Publications & Resources
Effects of Misbehaving Common Items on Aggregate Scores and an Application of the Mantel-Haenszel Statistic in Test Equating
Michalis P. Michaelides
Consistent behavior is a desirable characteristic that common items are expected to have when administered to different groups. Findings from the literature have established that items do not always behave in consistent ways; item indices and IRT item parameter estimates of the same items differ when obtained from different administrations. Content effects, such as discrepancies in instructional emphasis, and context effects, such as changes in the presentation, format, and positioning of the item, may result in differential item difficulty for different groups.

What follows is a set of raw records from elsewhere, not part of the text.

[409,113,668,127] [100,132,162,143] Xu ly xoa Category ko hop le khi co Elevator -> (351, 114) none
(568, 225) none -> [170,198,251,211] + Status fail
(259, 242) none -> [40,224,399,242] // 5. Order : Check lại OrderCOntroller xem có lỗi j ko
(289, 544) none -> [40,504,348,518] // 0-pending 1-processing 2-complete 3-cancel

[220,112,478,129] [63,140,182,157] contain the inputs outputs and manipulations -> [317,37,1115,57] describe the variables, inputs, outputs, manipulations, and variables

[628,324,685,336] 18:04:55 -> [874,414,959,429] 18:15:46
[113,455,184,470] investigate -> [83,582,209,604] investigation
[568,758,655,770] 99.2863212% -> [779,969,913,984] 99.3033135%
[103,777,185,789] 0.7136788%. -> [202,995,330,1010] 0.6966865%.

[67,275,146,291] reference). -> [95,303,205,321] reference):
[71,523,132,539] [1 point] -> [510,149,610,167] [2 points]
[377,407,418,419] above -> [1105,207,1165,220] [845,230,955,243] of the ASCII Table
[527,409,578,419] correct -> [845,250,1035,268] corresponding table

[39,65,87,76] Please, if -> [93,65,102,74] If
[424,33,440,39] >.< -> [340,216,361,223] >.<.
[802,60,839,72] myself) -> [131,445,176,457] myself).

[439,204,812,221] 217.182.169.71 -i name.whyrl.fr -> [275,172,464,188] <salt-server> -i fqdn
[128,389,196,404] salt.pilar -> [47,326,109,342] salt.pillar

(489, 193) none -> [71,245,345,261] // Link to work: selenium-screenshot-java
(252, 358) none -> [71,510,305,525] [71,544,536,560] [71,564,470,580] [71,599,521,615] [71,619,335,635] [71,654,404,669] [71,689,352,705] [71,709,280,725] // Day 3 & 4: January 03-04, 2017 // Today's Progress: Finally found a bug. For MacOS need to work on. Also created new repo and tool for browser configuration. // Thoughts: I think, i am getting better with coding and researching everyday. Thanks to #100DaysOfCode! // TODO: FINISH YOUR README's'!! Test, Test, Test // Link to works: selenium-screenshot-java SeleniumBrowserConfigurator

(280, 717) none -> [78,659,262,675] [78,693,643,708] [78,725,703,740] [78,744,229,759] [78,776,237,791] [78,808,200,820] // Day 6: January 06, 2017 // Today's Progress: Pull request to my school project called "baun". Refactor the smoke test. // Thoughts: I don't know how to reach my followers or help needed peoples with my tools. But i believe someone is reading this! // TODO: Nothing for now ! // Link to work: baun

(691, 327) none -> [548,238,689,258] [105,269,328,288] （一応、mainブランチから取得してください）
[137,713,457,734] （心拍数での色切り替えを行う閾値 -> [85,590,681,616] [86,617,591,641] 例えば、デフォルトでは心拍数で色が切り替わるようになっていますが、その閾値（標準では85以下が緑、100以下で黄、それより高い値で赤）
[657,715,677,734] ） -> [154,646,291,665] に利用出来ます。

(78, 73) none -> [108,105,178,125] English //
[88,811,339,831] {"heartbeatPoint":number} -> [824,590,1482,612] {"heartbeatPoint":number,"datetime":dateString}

When common items are differentially difficult for two groups, using them to generate an equating transformation is questionable. The delta-plot method is a simple, graphical procedure that identifies such items by examining their classical test theory difficulty values. After inspection, such items are likely to drop to a non-common-item status. Two studies are described in this report. Study 1 investigates the influence of common items that behave inconsistently across two administrations on equated score summaries. Study 2 applies an alternative to the delta-plot method for flagging common items for differential behavior across administrations.
Michaelides, M. P. (2006). Effects of misbehaving common items on aggregate scores and an application of the MantelHaenszel statistic in test equating (CSE Report 688). Los Angeles: University of California, Los Angeles, National Center for Research on Evaluation, Standards, and Student Testing (CRESST).